Il testo fa chiarezza sullo smaltimento di mascherine, guanti monouso e altri dispositivi di protezione individuale e fazzoletti di carta utilizzati all’interno di attività economiche dalle attività sanitarie e sociosanitarie.
“Abbiamo voluto aggiungere un’indicazione precisa – spiega l’assessore regionale all’Ambiente e Clima, Raffaele Cattaneo – in merito allo smaltimento dei dispositivi di protezione individuale. Abbiamo quindi stabilito, per i datori di lavoro che stanno riavviando le attività , le regole per la raccolta dei DPI dei propri dipendenti ed esteso tali raccomandazioni anche ai gestori degli esercizi commerciali anche affinché posizionino raccoglitori a servizio degli utenti, sulla base del loro afflusso. L’obiettivo di questa ordinanza è di rendere esplicite queste indicazioni al fine di evitare l’abbandono di guanti e mascherine nelle vie delle nostre città e nell’ambiente”.

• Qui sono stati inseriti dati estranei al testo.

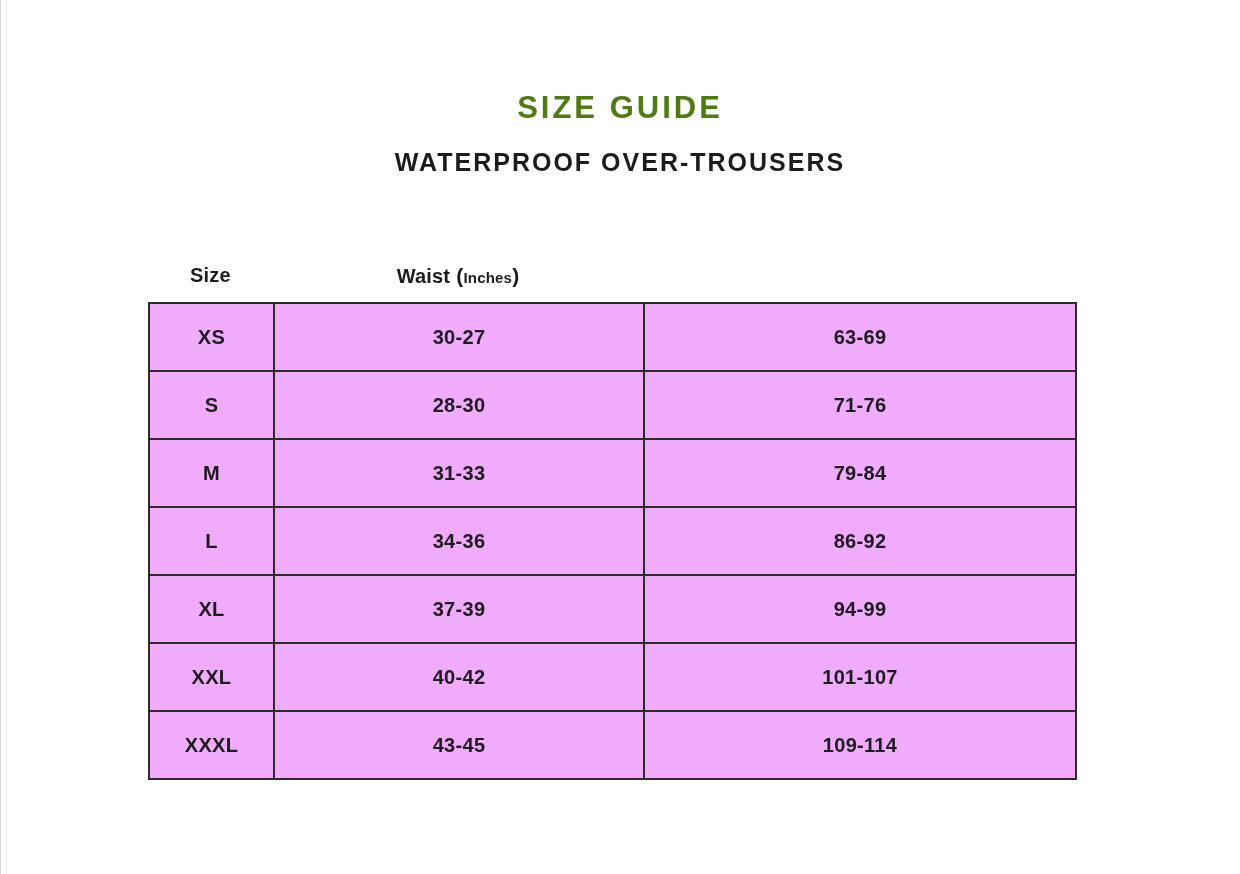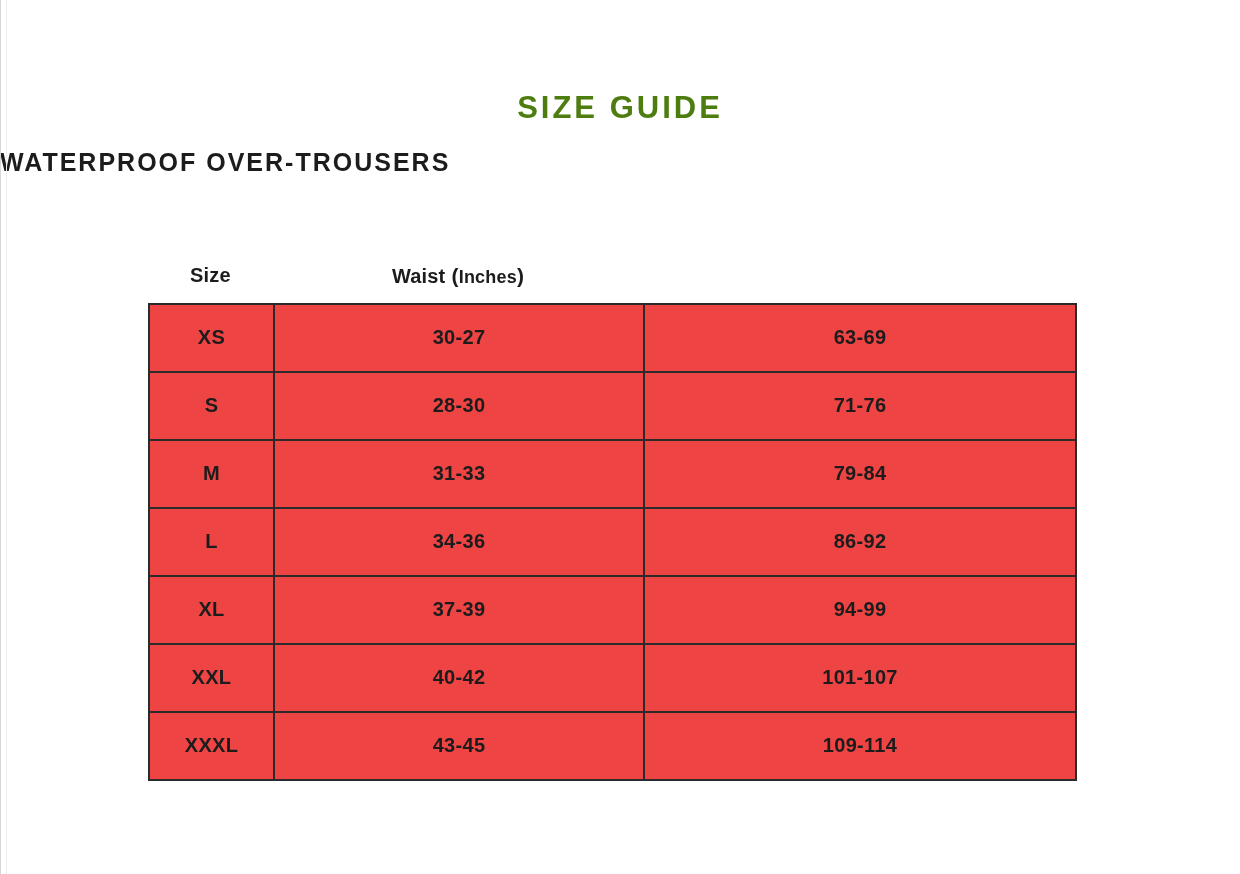--- a/index.html
+++ b/index.html
@@ -24,21 +24,21 @@
   .page-title {
     text-align: center;
     font-size: 31px;
     font-weight: 700;
     letter-spacing: 3px;
     color: #4d7c0f;
     line-height: 1;
   }
 
   .page-subtitle {
-    text-align: left;
+    text-align: center;
     margin-top: 27px;
     font-size: 25px;
     font-weight: 700;
     letter-spacing: 2px;
     color: #1c1c1c;
     line-height: 1;
   }
 
   .table-wrap {
     width: 1110px;
@@ -57,42 +57,42 @@
     font-size: 20px;
     font-weight: 700;
     letter-spacing: 0.2px;
     line-height: 1.2;
     white-space: nowrap;
   }
 
   .unit-group { margin-left: 6px; }
   .paren { font-size: 21px; font-weight: 700; }
   .unit { font-weight: 700; }
-  .unit.inches { font-size: 18px; }
+  .unit.inches { font-size: 15px; }
   .unit.cm { font-size: 14px; letter-spacing: 0.5px; }
 
   table.size-table {
     border-collapse: collapse;
     table-layout: fixed;
     width: 927px;
   }
   .col-size { width: 125px; }
   .col-inches { width: 370px; }
   .col-cm { width: 432px; }
 
   table.size-table td {
     border: 2px solid #2b2b2b;
     height: 68px;
     text-align: center;
     vertical-align: middle;
     font-size: 20px;
     font-weight: 700;
     letter-spacing: 0.3px;
     color: #1c1c1c;
-    background: #ef4444;
+    background: #f0abfc;
   }
 </style>
 </head>
 <body>
 
 <div class="edge-line outer"></div>
 <div class="edge-line inner"></div>
 
 <main class="page">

Tali rifiuti possono essere assimilati agli urbani e devono essere conferiti nella frazione di rifiuto urbano indifferenziato (codice EER 200301. E’ comunque possibile attribuire a tali rifiuti anche il codice EER 150203). A prescindere dal codice assegnato, tali rifiuti dovranno essere gestiti nel rispetto delle indicazioni contenute nel rapporto dell’ISS COVID 19 n. 26/2020 anche in merito alle caratteristiche, posizionamento e movimentazione dei contenitori per la raccolta di mascherine e guanti.